IKEA partners with Uber Eats to launch celebrations on demand. For the first time, delicious hot food and products from IKEA will be available for delivery to enjoy at home
(Picture: Uber Eats)

With these, youll get a main and dessert, priced between £10 and £20. Diners can choose between The Snug which includes 20 meatballs, mashed potatoes or chips, cream sauce, lingonberry jam, plus two Daim cakes.

The Formal features 20 veggie balls, butternut squash, courgette and kale hash, and two plain sugar doughuts. Both meals are for two people, priced at £10.
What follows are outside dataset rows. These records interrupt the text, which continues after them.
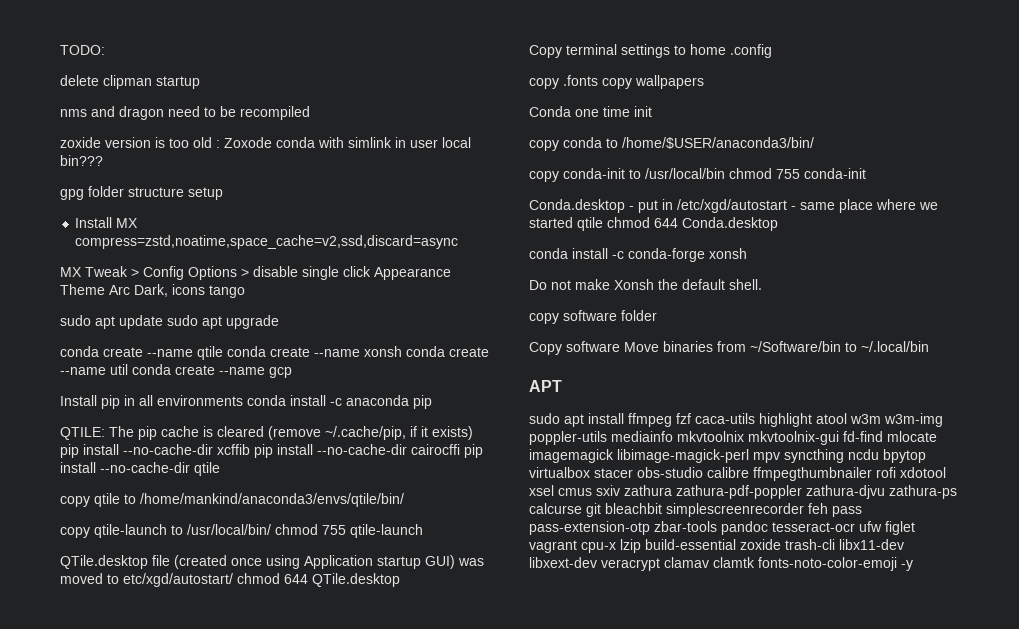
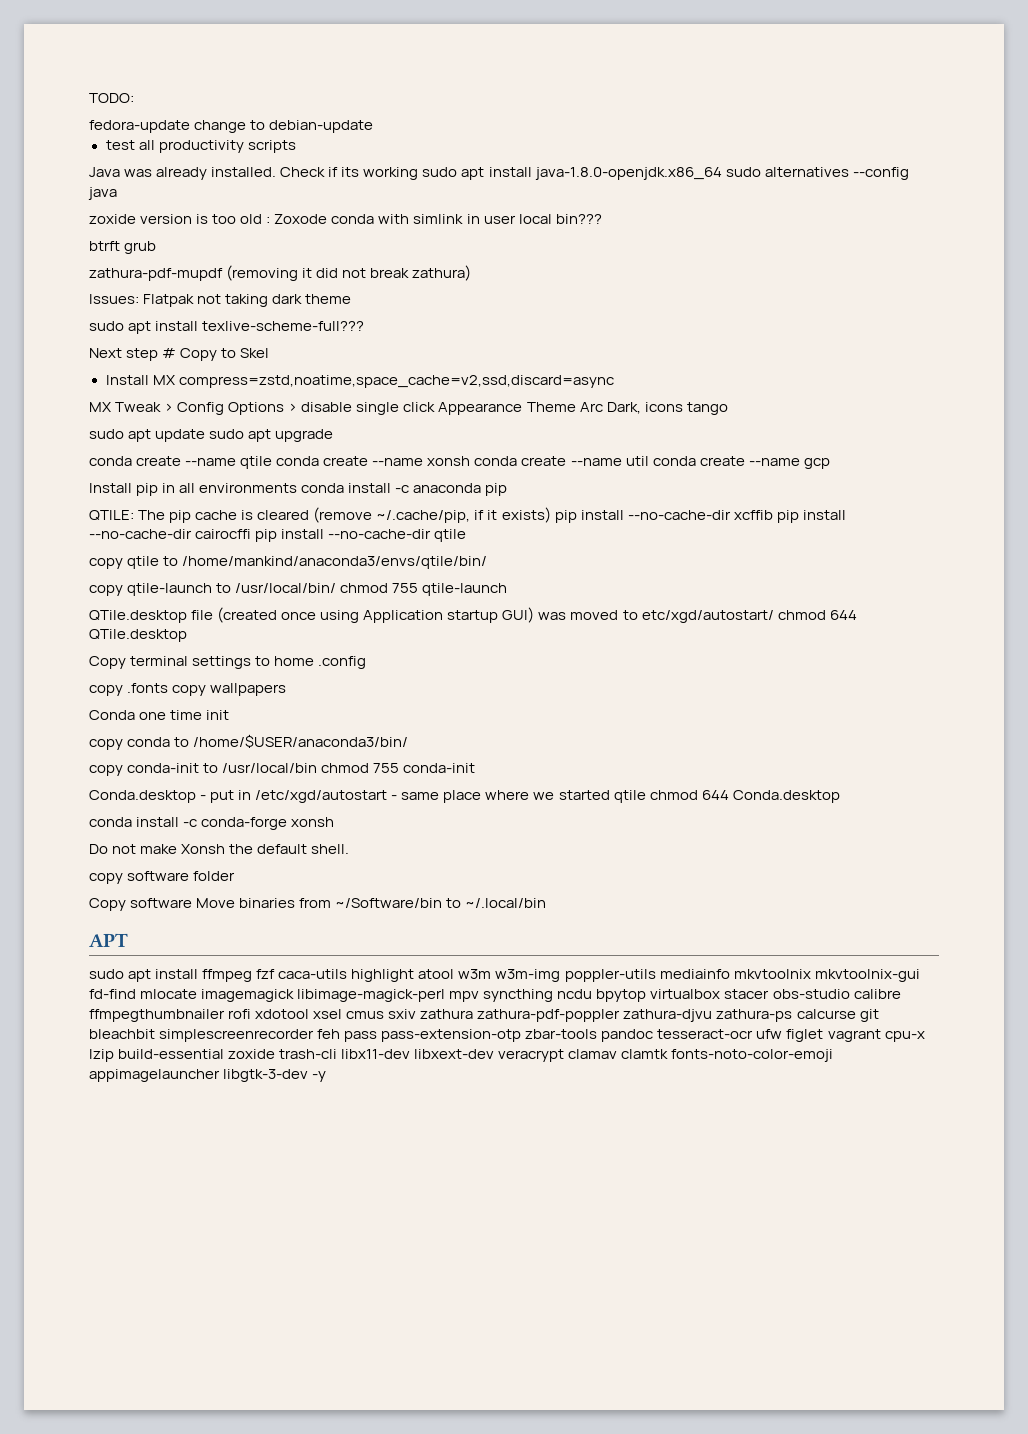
[60,75,200,89] [60,106,310,120] delete clipman startup // nms and dragon need to be recompiled -> [89,120,374,133] [105,140,296,153] [89,167,909,180] [88,187,117,200] fedora-update change to debian-update // test all productivity scripts // Java was already installed. Check if its working sudo apt install java-1.8.0-openjdk.x86_64 sudo alternatives --config java
[60,186,223,200] gpg folder structure setup -> [89,241,157,254] [89,265,472,281] [89,294,352,307] [89,321,365,334] [89,348,270,361] btrft grub // zathura-pdf-mupdf (removing it did not break zathura) // Issues: Flatpak not taking dark theme // sudo apt install texlive-scheme-full??? // Next step # Copy to Skel
(897, 564) none -> [89,1069,309,1082] appimagelauncher libgtk-3-dev

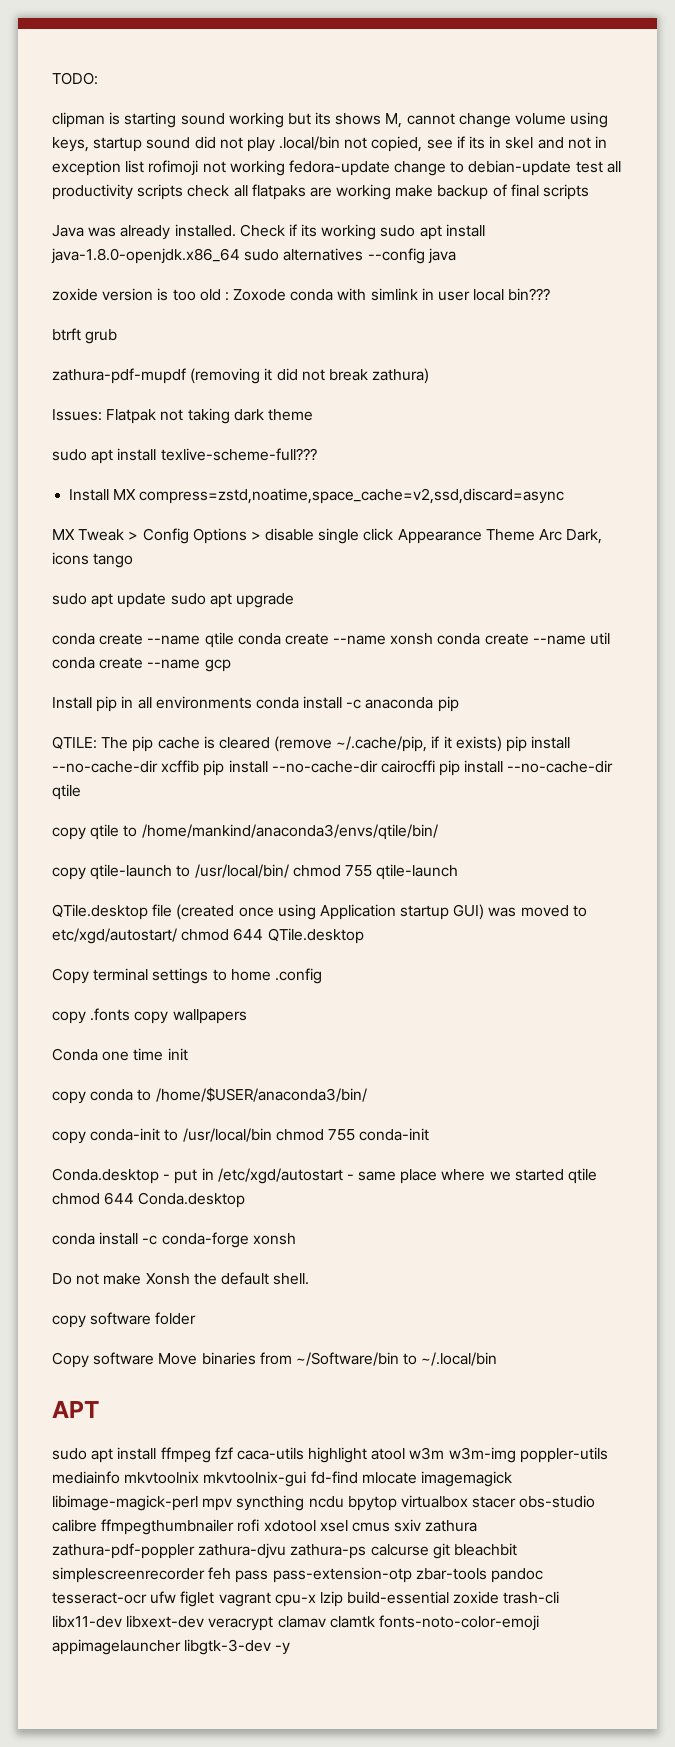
(134, 98) none -> [52,112,609,128] [52,136,607,152] [52,160,285,176] clipman is starting sound working but its shows M, cannot change volume using keys, startup sound did not play .local/bin not copied, see if its in skel and not in exception list rofimoji not working
(374, 126) // -> (572, 168) none
(296, 146) none -> [187,184,590,200] check all flatpaks are working make backup of final scripts
[89,348,270,361] // Next step # Copy to Skel -> (317, 454) none

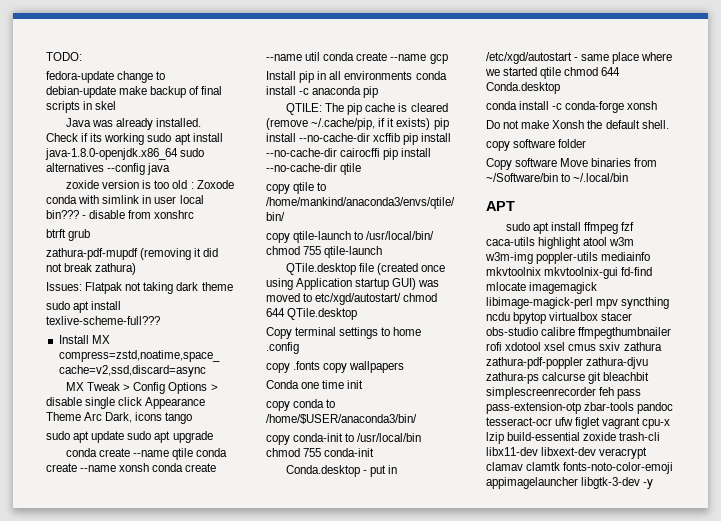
[52,112,609,128] [52,136,607,152] [52,160,621,176] [52,184,392,200] clipman is starting sound working but its shows M, cannot change volume using keys, startup sound did not play .local/bin not copied, see if its in skel and not in exception list rofimoji not working fedora-update change to debian-update test all productivity scripts check all flatpaks are working -> [46,71,166,83] [46,86,116,98] fedora-update change to debian-update
(590, 192) none -> [83,101,117,110] in skel
(551, 294) none -> [82,210,195,219] - disable from xonshrc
The Family Platter for four people is complete with all the above trimmings and is available for £20.

What's in each package?

The Snug – £10 for 2 people

  • 20 meatballs
  • Mash or chips
  • Cream sauce
  • Lingonberry jam
  • 2 x Daim cake
  • Sanela cushion cover
  • Avsiktig napkins
  • Oddrun throw
  • Sinnlig scented candle

The Formal £10 for 2 people

  • 20 x veggie palls
  • Butternut squash, courgette, and kale hash
  • 2 x plain sugar doughnut
  • 2 x Flimra wine glasses
  • Marit place mat
  • Smycka fake flower
  • Gullmaj napkin
  • Stabbig decoration for candle

The family platter – £20 for 4 people

  • 20 x meatballs
  • 20 x veggie balls
  • Mash or chips
  • Butternut squash, courgette, and kale hash
  • Cream sauce
  • Lingonberry jam
  • 2 x Daim cake
  • 2 x plain sugar doughnuts
  • 10 pack of Vinter disposable cups
  • 10 pack Vinter paper plates
  • Strala LED lighting chain
  • Fantastik paper napkins
  • Marit table runner

Now for the bad news: The offer isnt around forever, and its available only in certain locations.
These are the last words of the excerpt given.